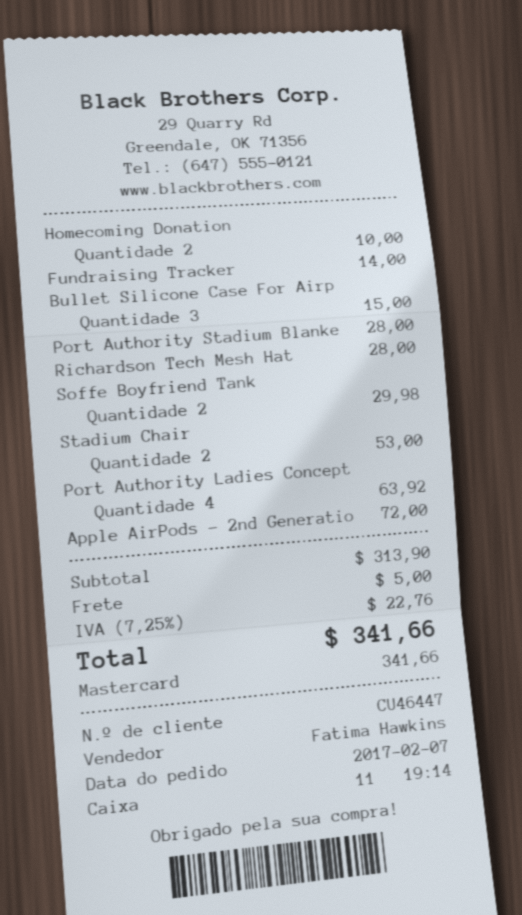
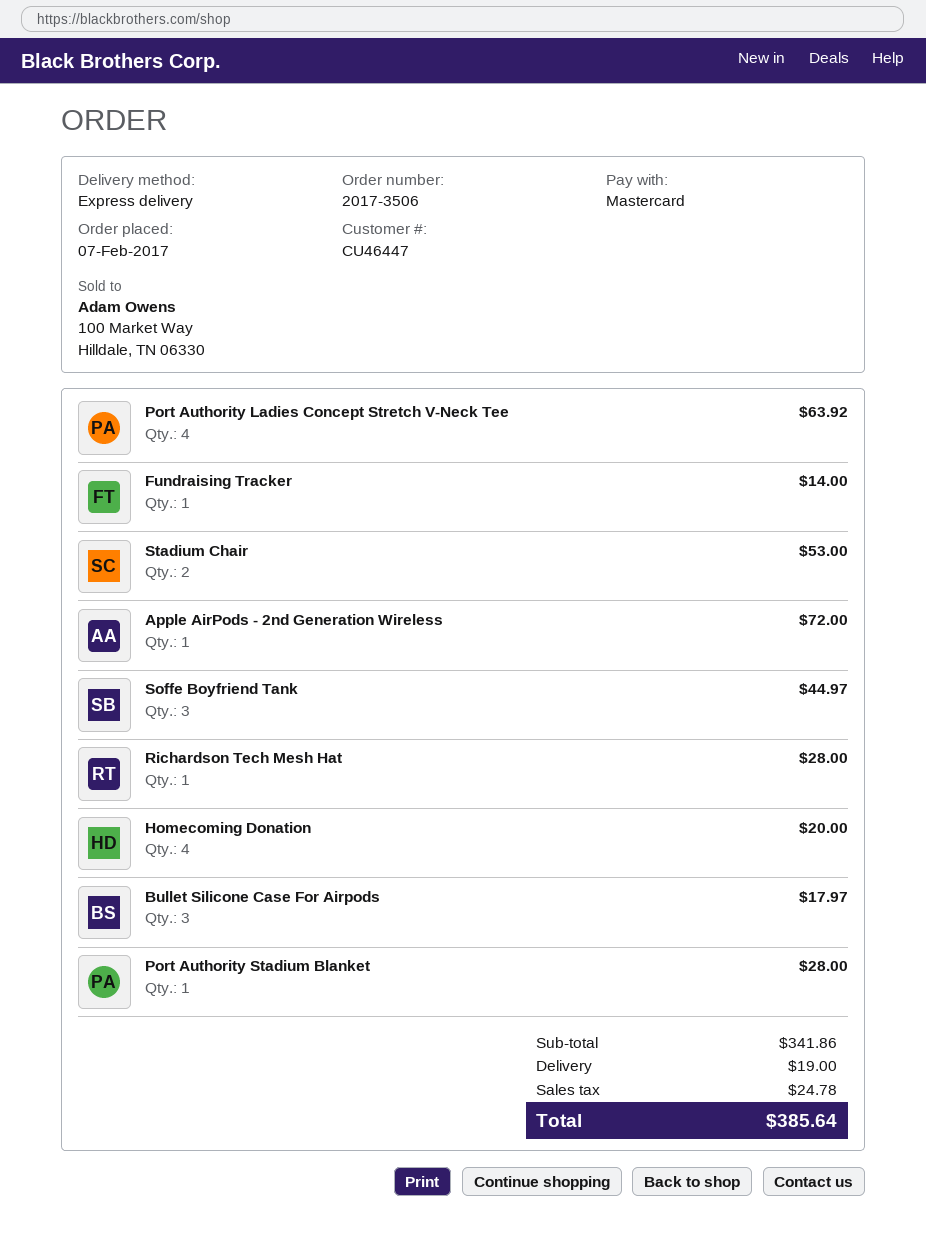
Homecoming Donation: 2 for 10.00 -> 4 for 20.00
Bullet Silicone Case For Airp: 3 for 15.00 -> 3 for 17.97
Soffe Boyfriend Tank: 2 for 29.98 -> 3 for 44.97
subtotal: 313.90 -> 341.86
shipping: 5.00 -> 19.00
tax: 22.76 -> 24.78
total: 341.66 -> 385.64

=-=-=-=-=

__WHAT IS REQUIRED__
Could you repeat the data exactly, omitting its pictures?

__RESPONSE TO THE EXERCISE__
Homecoming Donation: 2 for 10.00 -> 4 for 20.00
Bullet Silicone Case For Airp: 3 for 15.00 -> 3 for 17.97
Soffe Boyfriend Tank: 2 for 29.98 -> 3 for 44.97
subtotal: 313.90 -> 341.86
shipping: 5.00 -> 19.00
tax: 22.76 -> 24.78
total: 341.66 -> 385.64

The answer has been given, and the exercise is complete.